Wajah Kyungsoo benar-benar pucat, ia gemetaran dan kedua tangannya mencengkeram perut seolah rasa sakit berpusat di sana. Di dua detik berikutnya, semua bertambah buruk, beberapa erangan tercekik memenuhi setiap sudut ruangan, terasa berdengung, terasa menyakitkan. Dari sudut-sudut linear bibir pucatnya, mengalir darah kehitaman yang kental dengan deras. Dan di lima detik berikutnya, Kyungsoo menangis, menjerit kencang bersama tetes-tetes air mata yang berjatuhan, yang kemudian seakan berkamuflase menjadi tetesan merah kehitaman.
Semua itu terlalu cepat. Chanyeol berdiri kaku di hadapannya, seolah-olah rasionalitasnya telah ditarik habis. Semua itu juga terlalu lama. Ia tetap tidak bisa bergerak bahkan ketika lengkingan bagai kakofoni itu menggores pendengaran, ketika genangan darah menyebar di mana-mana, ketika pemuda pendek itu terlihat begitu kesakitan, seolah tengah dipukul dari dua arah berlainan.
Dunianya terasa berputar.
"K-kau ... tidak apa-apa?" hanya itu. Dan mungkin, ia meneriakkan pertanyaan itu di dalam pikiran, suaranya tidak mampu keluar dan mulutnya terasa kering. Tapi, Kyungsoo perlahan-lahan menengadah menatapnya, dalam tremor yang terlihat menyedihkan. Kali ini, pemuda itu benar-benar menatapnya, tepat di mata. Chanyeol sejenak tertegun. Wajah pucat Kyungsoo dipenuhi darah dan ia memiliki mata hitam yang dalam—dan walaupun kedua bulatan yang kerap menatap tajam itu terbelalak mengerikan, semuanya tampak ... mengagumkan.
Kyungsoo menggeleng pelan, susah-payah. Ini pertama kalinya Chanyeol merasa membenci dirinya sendiri — dia benci dirinya sendiri. Kyungsoo terlihat begitu rapuh, tidak sama seperti yang selama ini ia tahu. Ia merasa marah karena di sepanjang ia mengenal Kyungsoo, ia selalu memakinya di dalam benak. Tetapi sebagian dari dirinya yang lain, yang subjektif, tetap bersikeras ini tidak benar. Barangkali ini hanya mimpi, atau mungkin, ini hanya bagian dari imajinasinya yang terlalu jauh.
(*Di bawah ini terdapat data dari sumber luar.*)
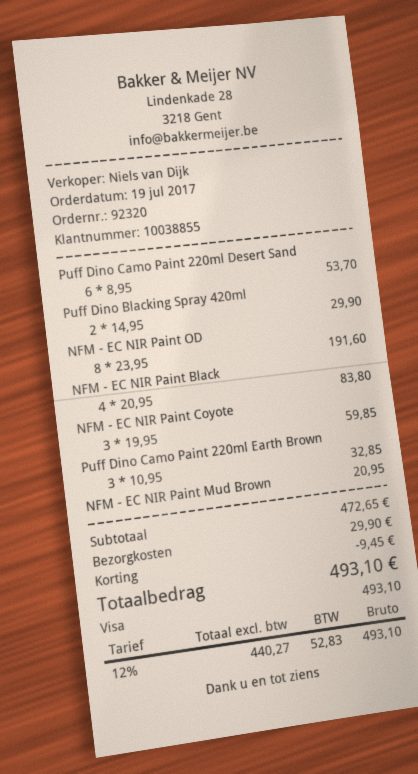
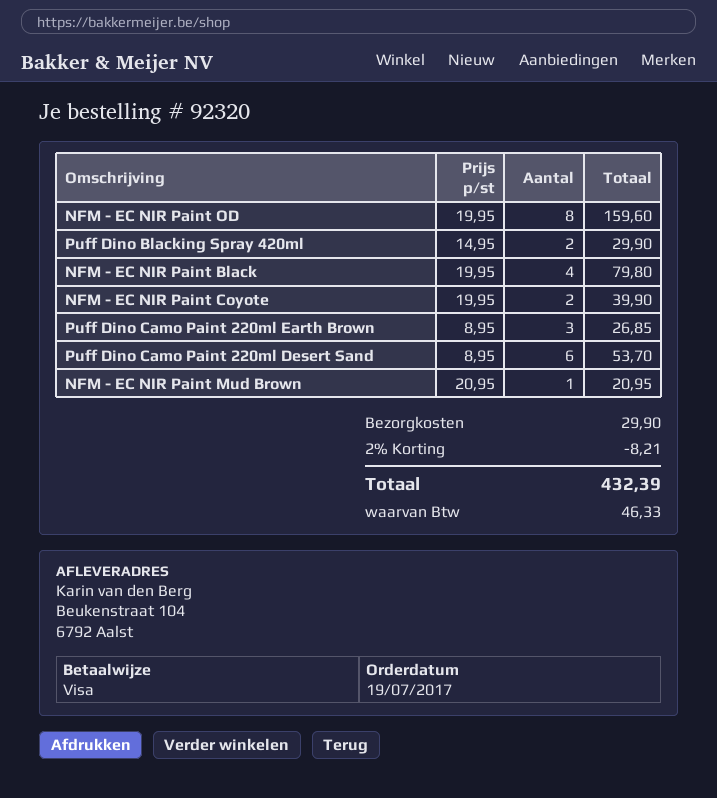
NFM - EC NIR Paint OD: 8 x 23.95 = 191.60 -> 8 x 19.95 = 159.60
NFM - EC NIR Paint Black: 4 x 20.95 = 83.80 -> 4 x 19.95 = 79.80
NFM - EC NIR Paint Coyote: 3 x 19.95 = 59.85 -> 2 x 19.95 = 39.90
Puff Dino Camo Paint 220ml Earth Brown: 3 x 10.95 = 32.85 -> 3 x 8.95 = 26.85
discount: 9.45 -> 8.21
tax: 52.83 -> 46.33
total: 493.10 -> 432.39

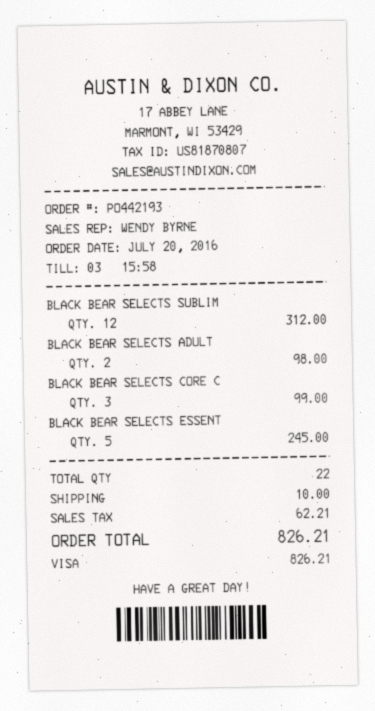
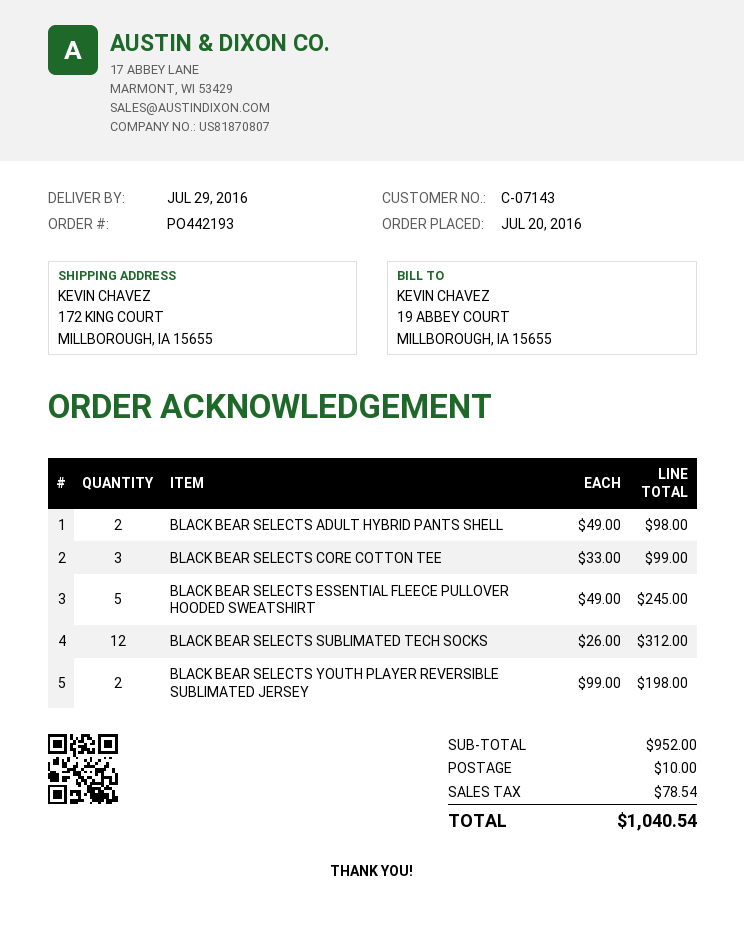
BLACK BEAR SELECTS YOUTH PLAYER REVERSIBLE SUBLIMATED JERSEY: none -> 2 for 198.00
tax: 62.21 -> 78.54
total: 826.21 -> 1040.54

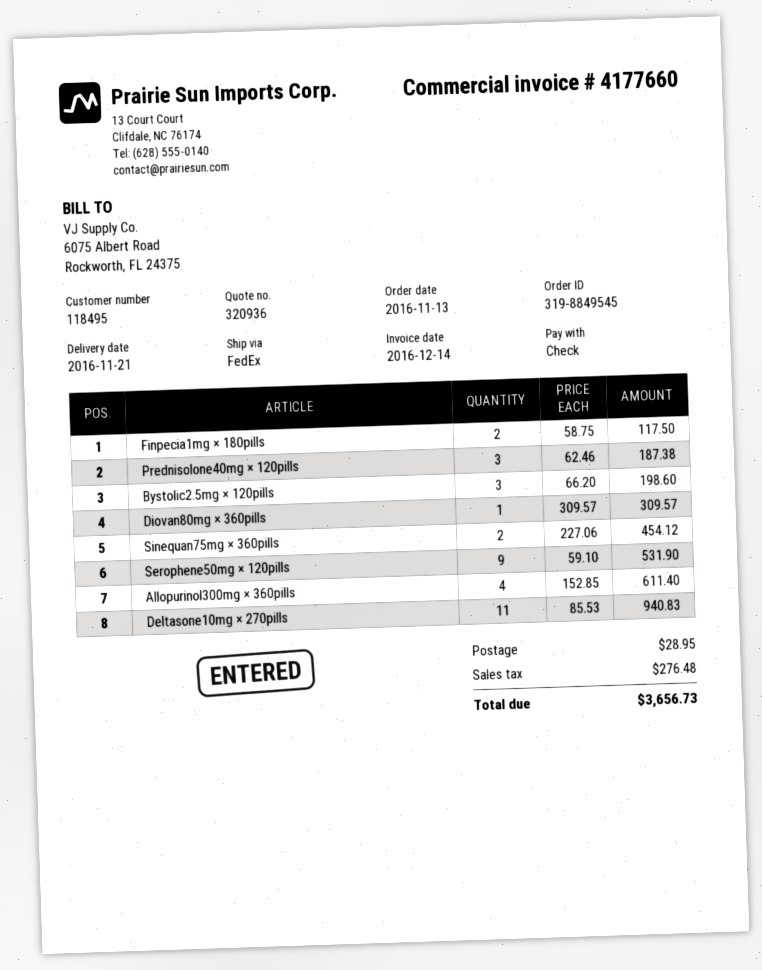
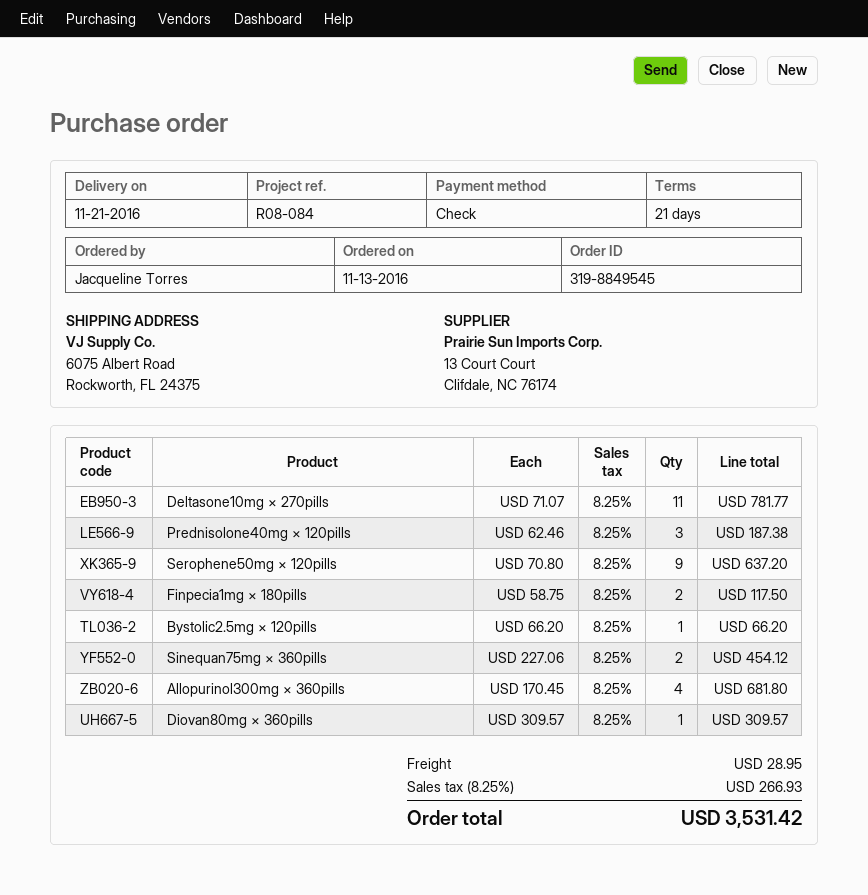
Bystolic2.5mg × 120pills: 3 x 66.20 = 198.60 -> 1 x 66.20 = 66.20
Serophene50mg × 120pills: 9 x 59.10 = 531.90 -> 9 x 70.80 = 637.20
Allopurinol300mg × 360pills: 4 x 152.85 = 611.40 -> 4 x 170.45 = 681.80
Deltasone10mg × 270pills: 11 x 85.53 = 940.83 -> 11 x 71.07 = 781.77
tax: 276.48 -> 266.93
total: 3656.73 -> 3531.42

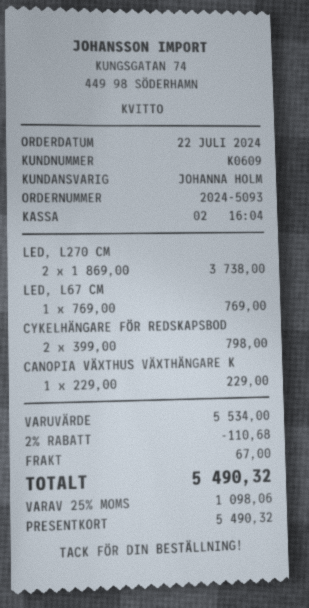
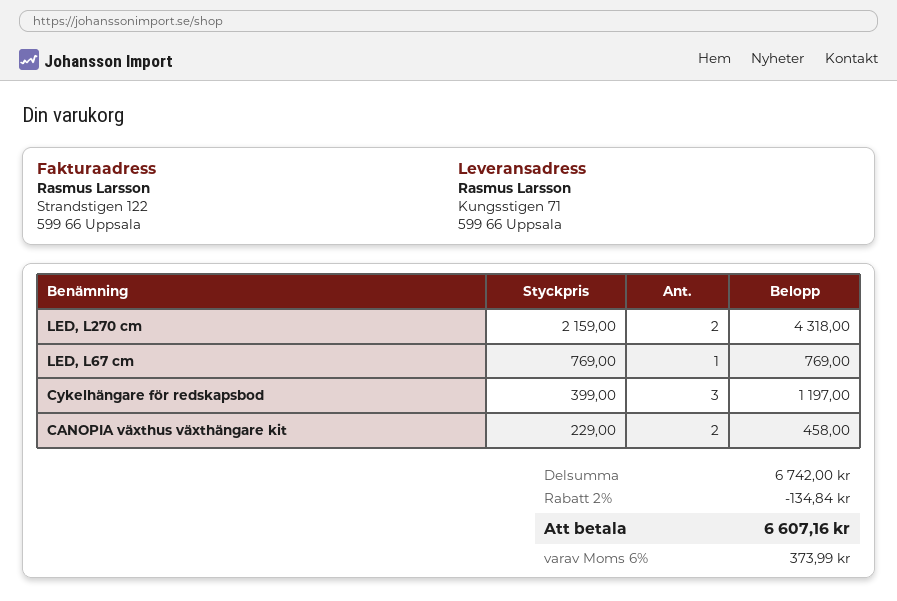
LED, L270 CM: 2 x 1869.00 = 3738.00 -> 2 x 2159.00 = 4318.00
CYKELHÄNGARE FÖR REDSKAPSBOD: 2 x 399.00 = 798.00 -> 3 x 399.00 = 1197.00
CANOPIA VÄXTHUS VÄXTHÄNGARE K: 1 x 229.00 = 229.00 -> 2 x 229.00 = 458.00
subtotal: 5534.00 -> 6742.00
discount: 2% = 110.68 -> 2% = 134.84
shipping: 67.00 -> none
tax: 25% = 1098.06 -> 6% = 373.99
total: 5490.32 -> 6607.16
Namun, kedua tangannya bergerak dengan sendirinya, mendekap bahu Kyungsoo yang gemetar. Perlahan gelombang panik merambat naik saat dingin tubuh Kyungsoo ia rasakan, ia ikut gemetar. "Bertahanlah, aku akan memberitahu guru dan mereka akan membawamu ke rumah sakit." tapi Kyungsoo segera menggeleng cepat dan memberi jarak.
Ia mengatur napas berkali-kali sebelum berkata, "Nomor Lima."
Chanyeol tidak tahu apa yang terjadi setelah itu, tapi, keesokan harinya, Kyungsoo tidak terlihat lagi. Seolah tidak pernah terjadi apa-apa. Presensinya di setiap kelas juga tidak ada. Seolah dia memang tidak pernah ada. Dia menghilang.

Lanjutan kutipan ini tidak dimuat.